Each word can be capitalized too using the following methods:

\w doesn't match Cyrillic characters or Latin characters with diacritics but [[:word:]] does. upcase, downcase, capitalize, and swapcase didn't apply to non-ASCII characters until Ruby 2.4.0 which was released in 2016.

"aAa-BBB ä мария _a a_a".gsub(/\w+/, &:capitalize) => "Aaa-Bbb ä мария _a A_a" "aAa-BBB ä мария _a a_a".gsub(/[[:word:]]+/, &:capitalize) => "Aaa-Bbb Ä Мария _a A_a" 

[[:word:]] matches characters in these categories:

Ll (Letter, Lowercase) Lu (Letter, Uppercase) Lt (Letter, Titlecase) Lo (Letter, Other) Lm (Letter, Modifier) Nd (Number, Decimal Digit) Pc (Punctuation, Connector) 

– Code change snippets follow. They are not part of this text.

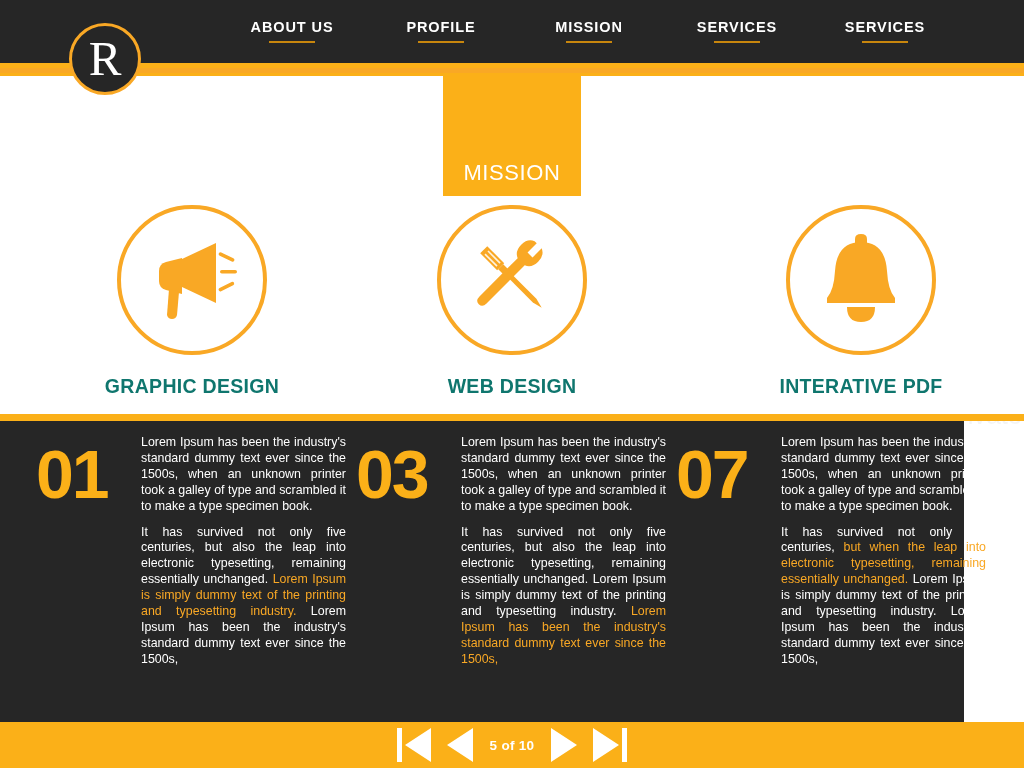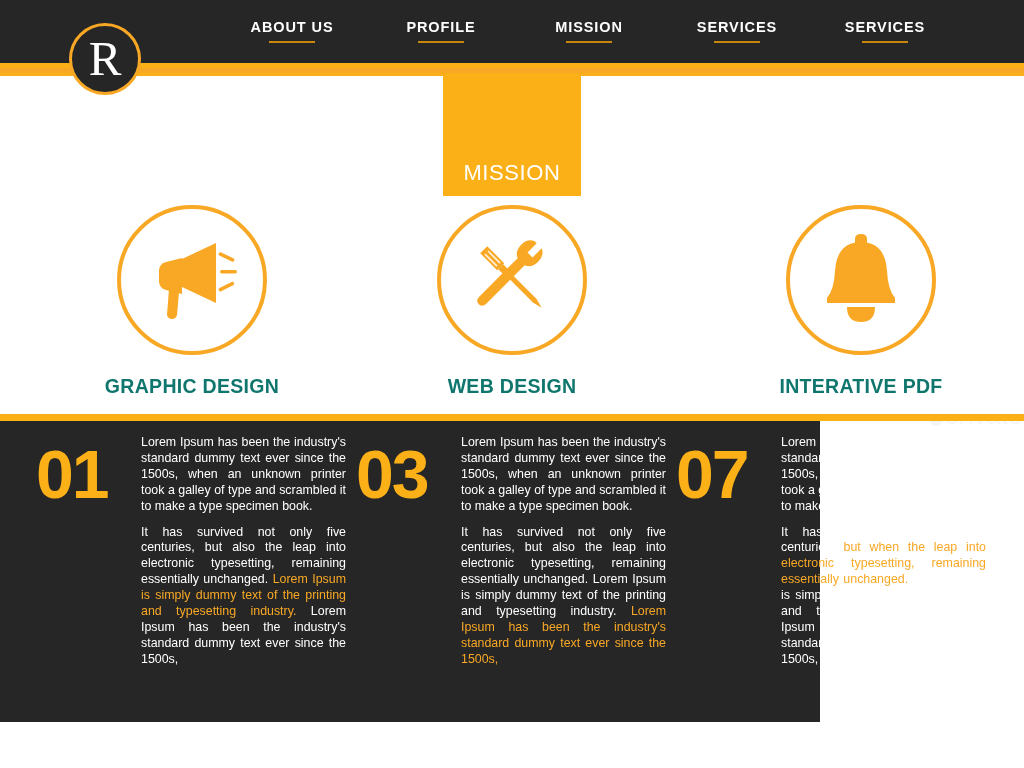"01" .content { width: 820px -> 964px }
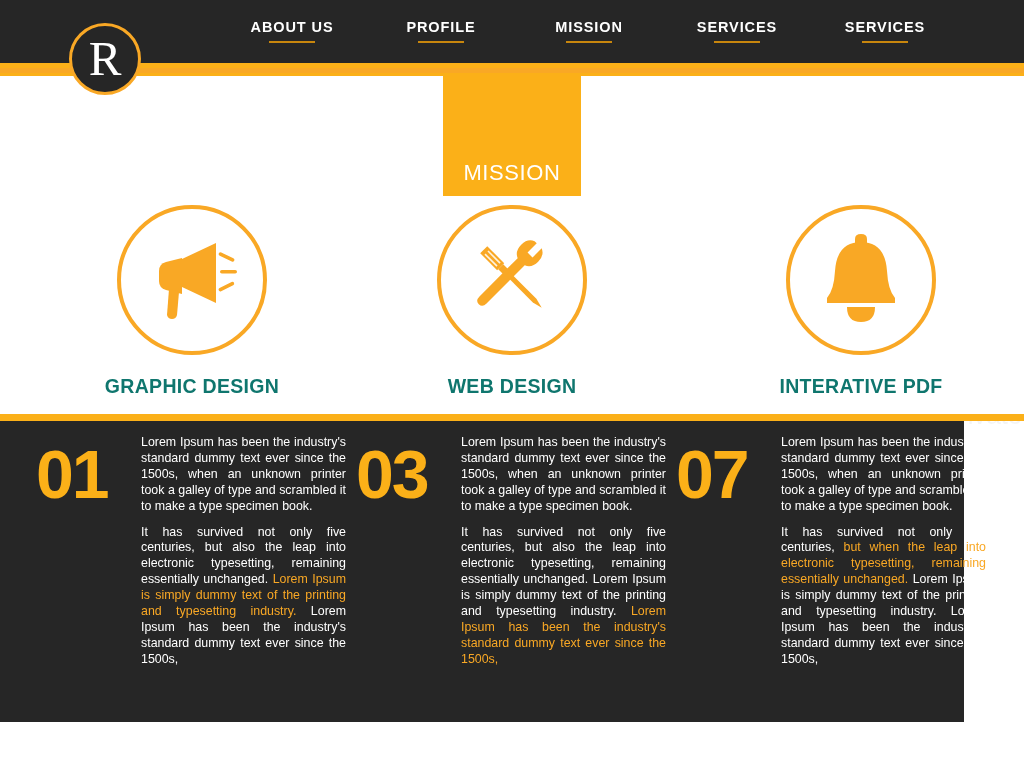"5 of 10" div.footer { html: none -> <div> <div> <span></span> <span></span> </div> <div> <span></span> </div> <div>5 of 10</div> <div> <span></span> </div> <div> <span></span> <span></span> </div> </div> }
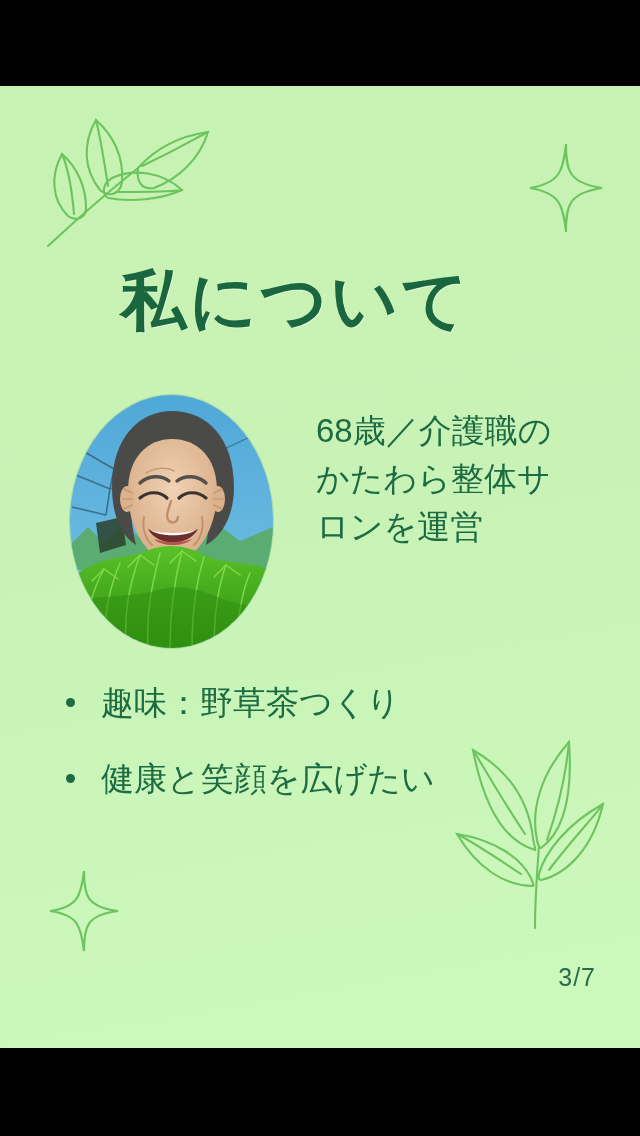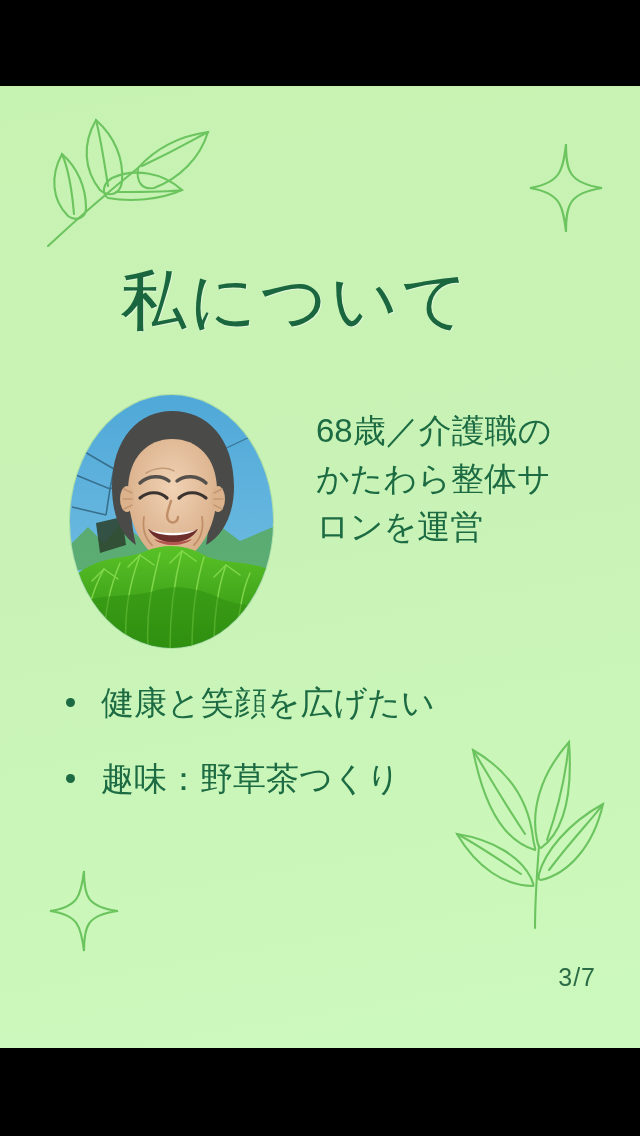"私について" .title { font-weight: 400 -> 700 }
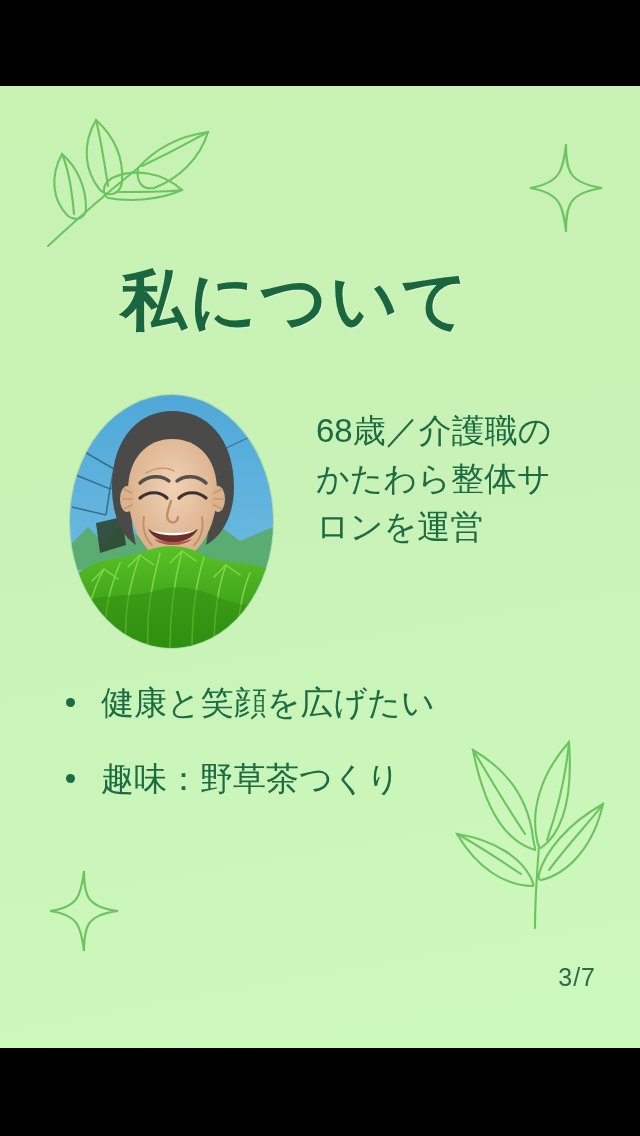"健康と笑顔を広げたい" div.bullet-item { order: before "趣味：野草茶つくり" -> after "趣味：野草茶つくり" }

[[:word:]] matches all 10 of the characters in the "Punctuation, Connector" (Pc) category:

005F _ LOW LINE 203F ‿ UNDERTIE 2040 ⁀ CHARACTER TIE 2054 ⁔ INVERTED UNDERTIE FE33 ︳ PRESENTATION FORM FOR VERTICAL LOW LINE FE34 ︴ PRESENTATION FORM FOR VERTICAL WAVY LOW LINE FE4D ﹍ DASHED LOW LINE FE4E ﹎ CENTRELINE LOW LINE FE4F ﹏ WAVY LOW LINE FF3F _ FULLWIDTH LOW LINE 

Comments

1

If you want to capitalize only the first character in a string in ruby, as the author requested, you should just do exactly that:

word[0] = word[0].upcase 

This works for all languages and only touches the first letter of the entire string.

word = "мария" # => "мария" word[0] = word[0].upcase # => "М" word # => "Мария" 

It does not require Rails or any other libary.